INPUT DATA START

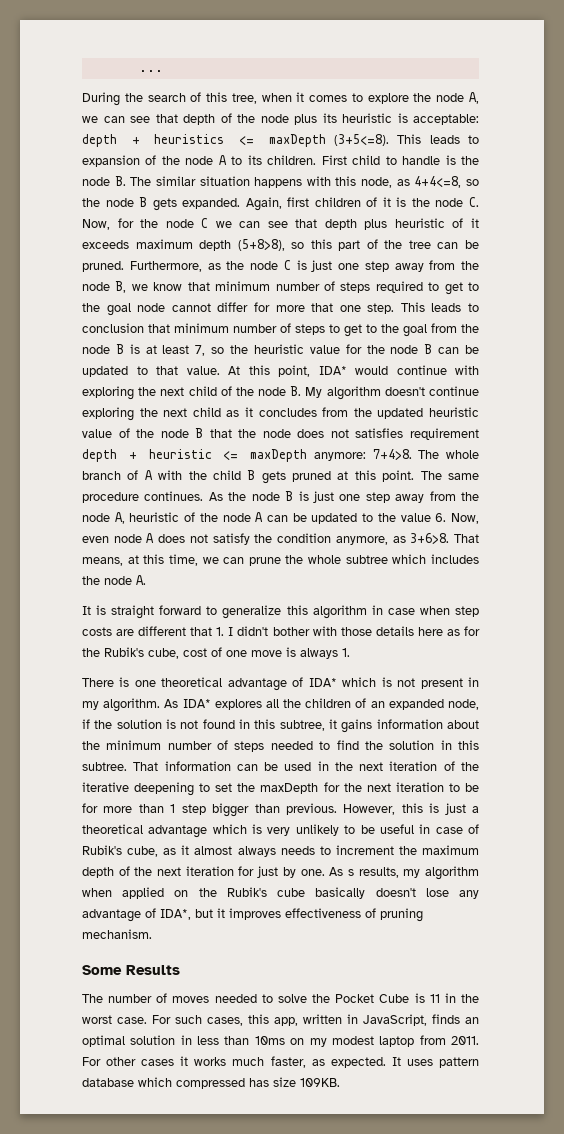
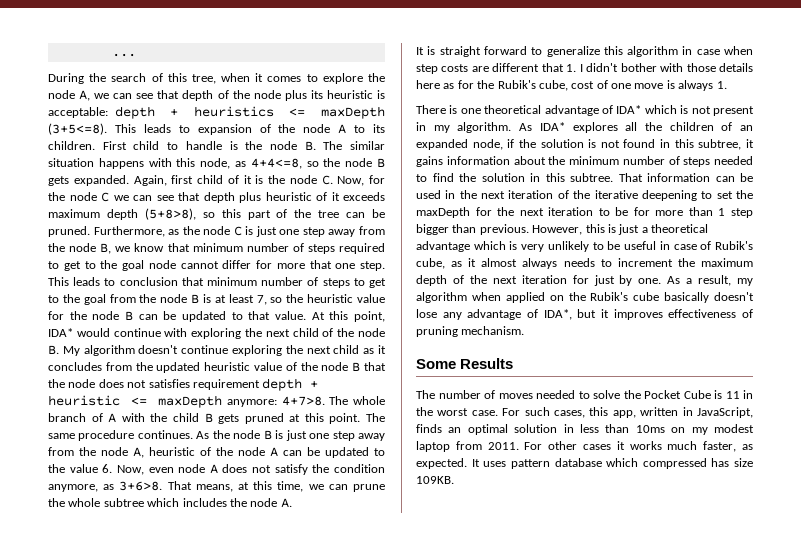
[314,197,361,207] children -> [197,175,223,184] child
[372,449,412,460] 7+4>8. -> [281,396,325,406] 4+7>8.
[347,867,399,878] s results, -> [686,275,732,286] a result,

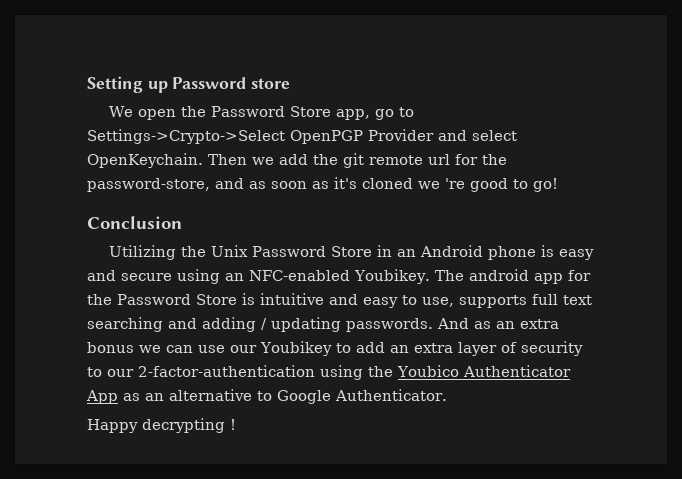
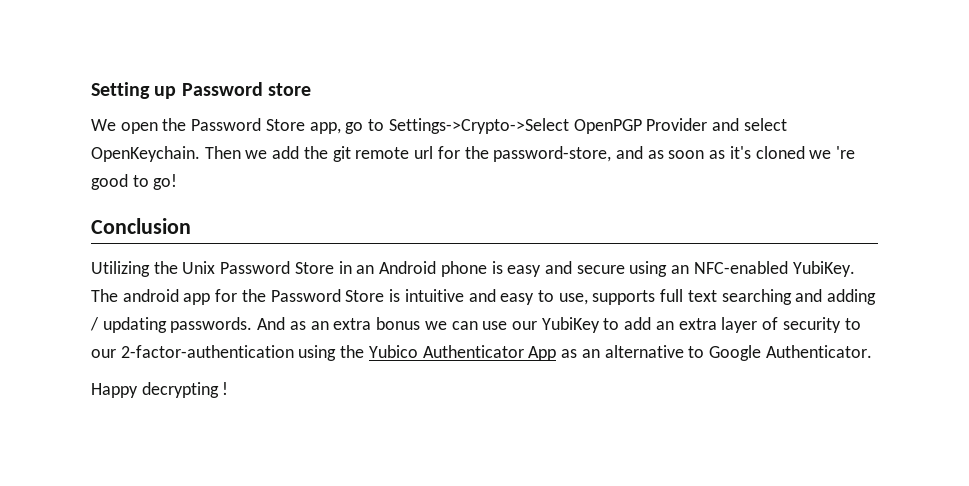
[354,269,430,284] Youbikey. -> [792,261,855,277] YubiKey.
[260,341,332,356] Youbikey -> [541,317,600,333] YubiKey
[397,365,459,377] Youbico -> [368,345,418,358] Yubico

INPUT DATA END

▸ **EXERCISE**:
Set the data above down again exactly as given, with no pictures.

▸ **SOLUTION BELOW**:
[314,197,361,207] children -> [197,175,223,184] child
[372,449,412,460] 7+4>8. -> [281,396,325,406] 4+7>8.
[347,867,399,878] s results, -> [686,275,732,286] a result,

[354,269,430,284] Youbikey. -> [792,261,855,277] YubiKey.
[260,341,332,356] Youbikey -> [541,317,600,333] YubiKey
[397,365,459,377] Youbico -> [368,345,418,358] Yubico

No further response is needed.